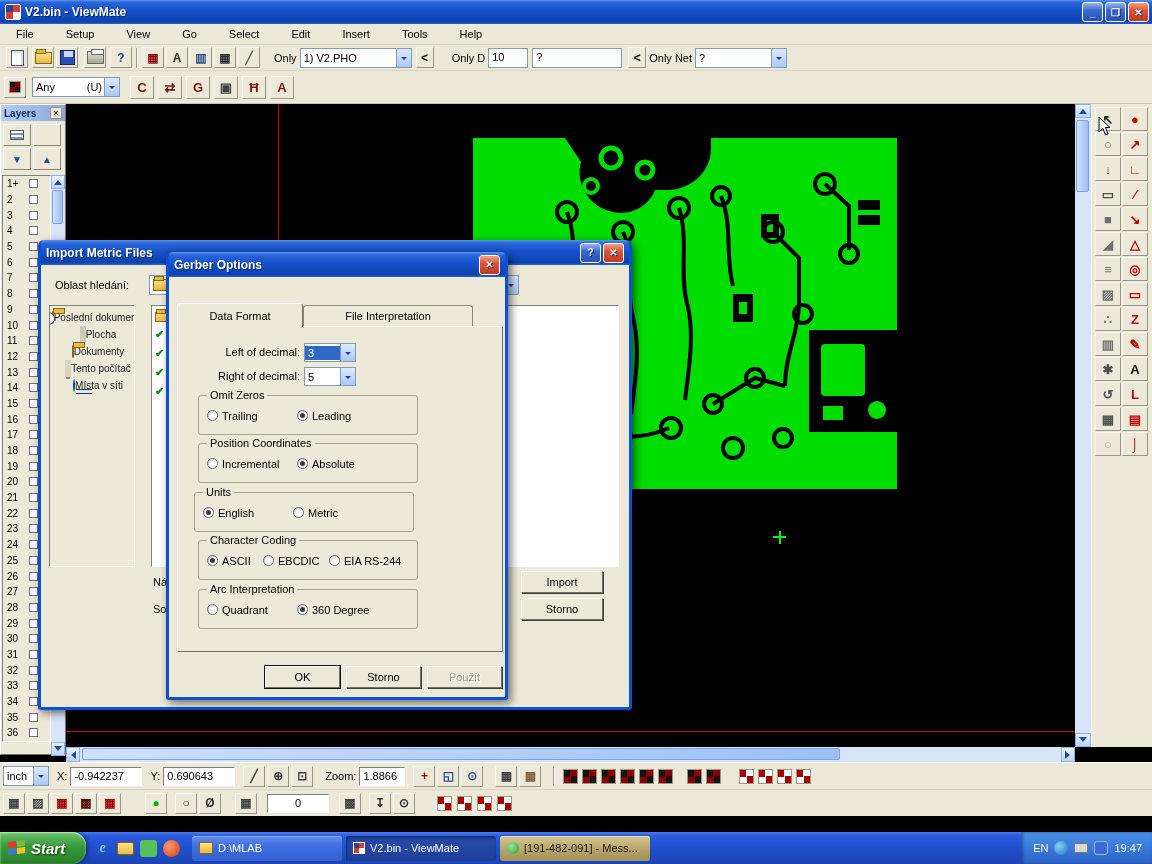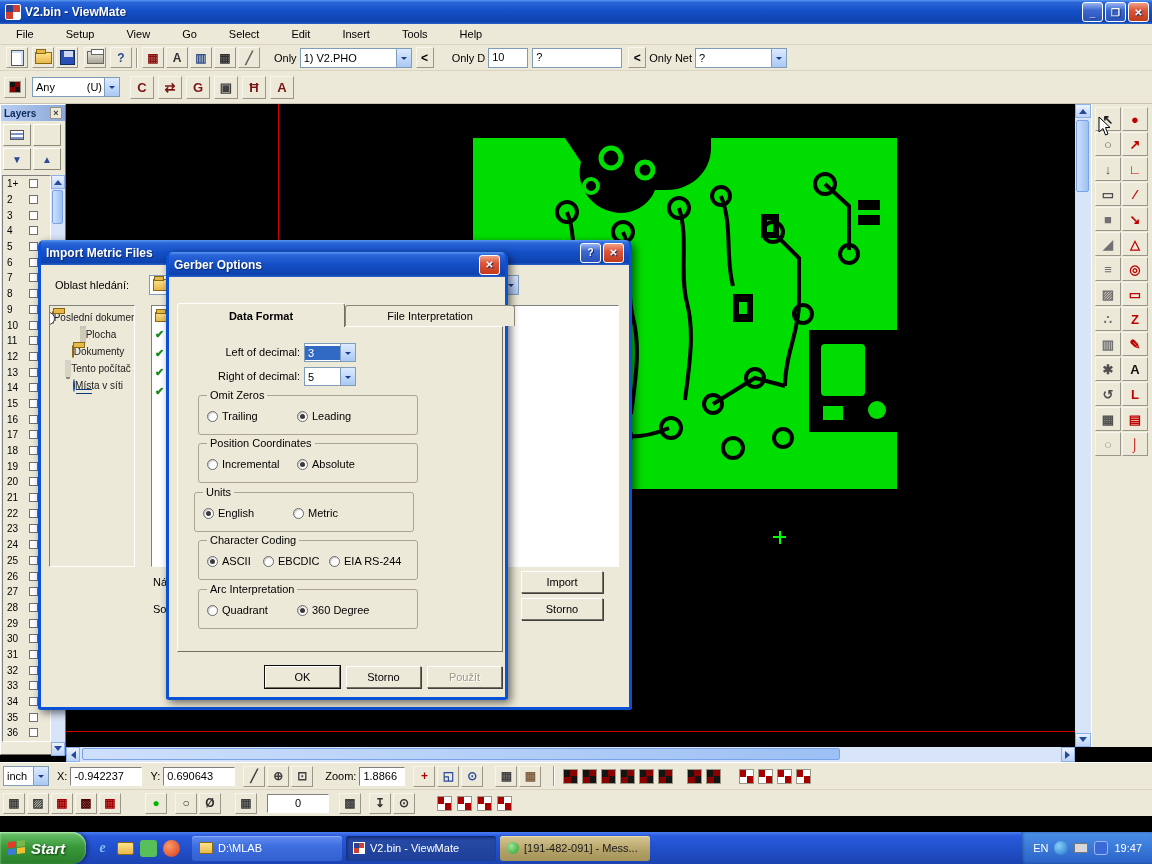--- a/index.html
+++ b/index.html
@@ -77,33 +77,33 @@
   #toolbar3{left:0;top:789px;width:1152px;height:27px;background:#ece9d8;display:flex;align-items:center;border-top:1px solid #d8d4c0}
   .sfield{height:19px;display:flex;align-items:center;padding:0 3px;background:#fff;border:1px solid;border-color:#808080 #fff #fff #808080;white-space:nowrap}
   
   .xpwin{position:absolute;border-left:3px solid #0b51d6;border-right:3px solid #0b51d6;border-bottom:3px solid #0b51d6;
          border-radius:6px 6px 3px 3px;box-shadow:3px 3px 8px rgba(0,0,0,.55)}
   .xptitle{height:25px;border-radius:4px 4px 0 0;display:flex;align-items:center;padding:0 5px;color:#fff;font-weight:bold;font-size:12px;
     text-shadow:1px 1px 1px #0a2a6a;background:linear-gradient(180deg,#5a96f0 0%,#2a66d8 12%,#1550c8 48%,#0d43ae 90%,#2a62cc 100%)}
   .xpbody{position:relative;background:#ece9d8;width:100%}
   .groupbox{position:absolute;width:220px;height:40px;border:1px solid #a9a590;border-radius:3px}
   .gtitle{position:absolute;top:-7px;left:8px;background:#ece9d8;padding:0 3px;font-size:11px}
-  .radio{position:absolute;top:14px;display:flex;align-items:center;gap:4px;font-size:11px;white-space:nowrap}
+  .radio{position:absolute;top:14px;display:flex;align-items:flex-start;gap:4px;font-size:11px;white-space:nowrap}
   .rdot{width:11px;height:11px;border-radius:50%;background:#fff;border:1px solid #6a6a6a;box-shadow:inset 1px 1px 1px #c8c8c8;flex:0 0 auto;display:flex;align-items:center;justify-content:center}
   .rdot.checked::after{content:"";width:5px;height:5px;border-radius:50%;background:#3a3a3a}
   .pbtn{position:absolute;height:22px;display:flex;align-items:center;justify-content:center;background:#ece9d8;
     border:1px solid;border-color:#fff #716f64 #716f64 #fff;box-shadow:1px 1px 0 #404040;font-size:11px}
   .pbtn.default{outline:1px solid #101010}
   .pbtn.disabled{color:#9d9a84;text-shadow:1px 1px 0 #fff}
   .tabs-back,.tabs-front{position:absolute;display:flex}
   .tab{height:100%;display:flex;align-items:center;justify-content:center;background:#ece9d8;
     border:1px solid #8a8777;border-bottom:none;border-radius:3px 3px 0 0;font-size:11px}
   .tabs-back .tab:nth-of-type(1){width:160px}
   .tabs-back .tab:nth-of-type(2){width:153px}
-  .tabs-front .tab:nth-of-type(1){width:168px;margin-top:-2px;height:calc(100% + 3px);border-color:#fff #716f64 #ece9d8 #fff;position:relative;z-index:3;font-weight:bold}
+  .tabs-front .tab:nth-of-type(1){width:126px;margin-top:-2px;height:calc(100% + 3px);border-color:#fff #716f64 #ece9d8 #fff;position:relative;z-index:3;font-weight:normal}
   .tabs-front .tab:nth-of-type(2){width:170px}
   .tabpage{position:absolute;background:#ece9d8;border:1px solid;border-color:#fff #716f64 #716f64 #fff;z-index:2}
   
   .place{width:96px;text-align:center;color:#1a1a1a;font-size:10px;line-height:11px;padding-top:6px}
   .pl-icon{width:26px;height:22px;margin:0 auto 2px;position:relative}
   .pl-folder{background:linear-gradient(#ffe28a,#e8b84a);border:1px solid #8a6a10;border-radius:2px}
   .pl-folder::before{content:"";position:absolute;left:0;top:-4px;width:10px;height:4px;background:#e8b84a;border:1px solid #8a6a10}
   .pl-clock::after{content:"";position:absolute;right:-2px;bottom:-2px;width:11px;height:11px;border-radius:50%;background:#fff;border:1px solid #335}
   .pl-monitor{background:#3a6ad8;border:3px solid #cfcab8;border-radius:2px;box-shadow:0 3px 0 -1px #8a8777}
   .pl-computer{background:#9ab0e0;border:3px solid #d8d4c4;border-radius:2px;box-shadow:inset 0 0 0 1px #345,0 3px 0 -1px #8a8777}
────────────────────
• **WHAT YOU ARE ASKED TO DO**
Find and show each line of the listing with the word "text".

• **SOLUTION TO THIS PROBLEM**
     text-shadow:1px 1px 1px #0a2a6a;background:linear-gradient(180deg,#5a96f0 0%,#2a66d8 12%,#1550c8 48%,#0d43ae 90%,#2a62cc 100%)}
   .pbtn.disabled{color:#9d9a84;text-shadow:1px 1px 0 #fff}
   .place{width:96px;text-align:center;color:#1a1a1a;font-size:10px;line-height:11px;padding-top:6px}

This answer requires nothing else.